The required output is the exact run of lines below that opens at the line with "invoice date: 2025-09-24 -> 2025-09-17" and closes at the line with "total: 110888.85 -> 109502.85".

────────────────

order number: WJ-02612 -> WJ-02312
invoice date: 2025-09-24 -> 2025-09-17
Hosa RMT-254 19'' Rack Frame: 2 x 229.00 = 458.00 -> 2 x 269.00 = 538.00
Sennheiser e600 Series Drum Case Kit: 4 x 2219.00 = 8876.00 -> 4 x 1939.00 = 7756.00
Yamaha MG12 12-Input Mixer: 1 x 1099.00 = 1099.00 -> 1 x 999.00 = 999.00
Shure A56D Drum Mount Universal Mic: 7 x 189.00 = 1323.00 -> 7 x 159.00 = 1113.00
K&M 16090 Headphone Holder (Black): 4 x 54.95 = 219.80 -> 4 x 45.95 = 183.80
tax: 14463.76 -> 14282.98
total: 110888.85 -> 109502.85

────────────────

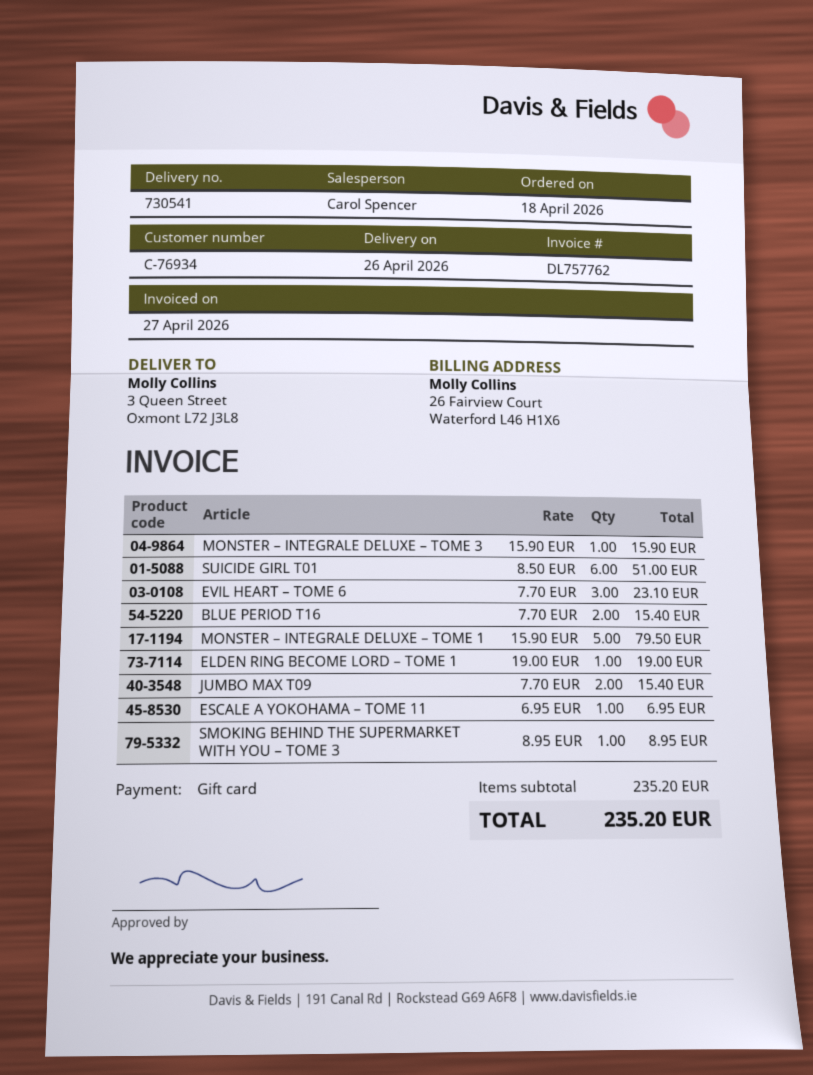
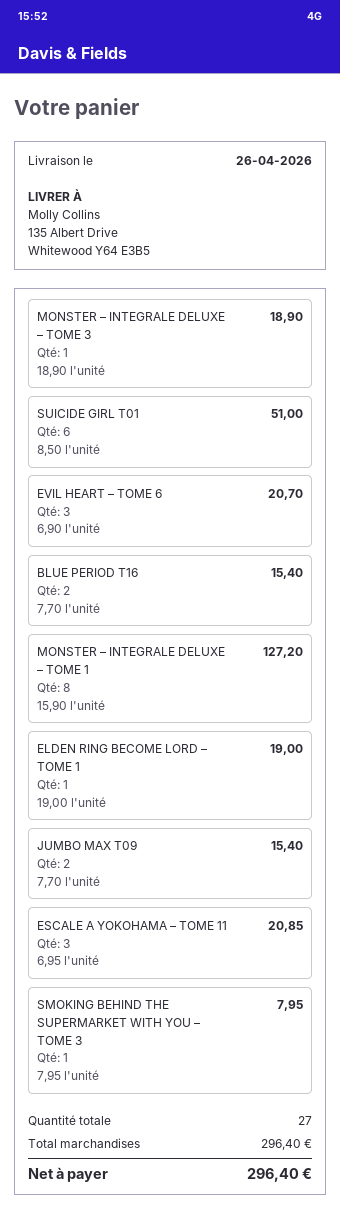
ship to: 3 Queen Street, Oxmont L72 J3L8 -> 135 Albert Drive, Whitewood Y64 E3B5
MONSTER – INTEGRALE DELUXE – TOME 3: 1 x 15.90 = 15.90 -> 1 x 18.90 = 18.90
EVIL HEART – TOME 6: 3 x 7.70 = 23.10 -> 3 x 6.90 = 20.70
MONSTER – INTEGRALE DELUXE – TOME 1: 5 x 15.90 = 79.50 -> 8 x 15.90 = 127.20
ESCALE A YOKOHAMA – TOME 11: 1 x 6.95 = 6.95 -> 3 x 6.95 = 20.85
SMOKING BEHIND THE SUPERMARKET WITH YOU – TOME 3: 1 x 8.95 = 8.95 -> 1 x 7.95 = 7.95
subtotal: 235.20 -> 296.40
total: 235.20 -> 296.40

────────────────

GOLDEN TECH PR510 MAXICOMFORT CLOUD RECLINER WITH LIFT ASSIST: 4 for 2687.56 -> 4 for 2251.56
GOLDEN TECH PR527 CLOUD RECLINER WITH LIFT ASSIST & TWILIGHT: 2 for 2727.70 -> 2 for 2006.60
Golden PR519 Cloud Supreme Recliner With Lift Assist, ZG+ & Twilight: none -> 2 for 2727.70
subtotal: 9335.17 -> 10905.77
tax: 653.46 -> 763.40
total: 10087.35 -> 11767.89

────────────────

EXPECTED ANSWER
invoice date: 2025-09-24 -> 2025-09-17
Hosa RMT-254 19'' Rack Frame: 2 x 229.00 = 458.00 -> 2 x 269.00 = 538.00
Sennheiser e600 Series Drum Case Kit: 4 x 2219.00 = 8876.00 -> 4 x 1939.00 = 7756.00
Yamaha MG12 12-Input Mixer: 1 x 1099.00 = 1099.00 -> 1 x 999.00 = 999.00
Shure A56D Drum Mount Universal Mic: 7 x 189.00 = 1323.00 -> 7 x 159.00 = 1113.00
K&M 16090 Headphone Holder (Black): 4 x 54.95 = 219.80 -> 4 x 45.95 = 183.80
tax: 14463.76 -> 14282.98
total: 110888.85 -> 109502.85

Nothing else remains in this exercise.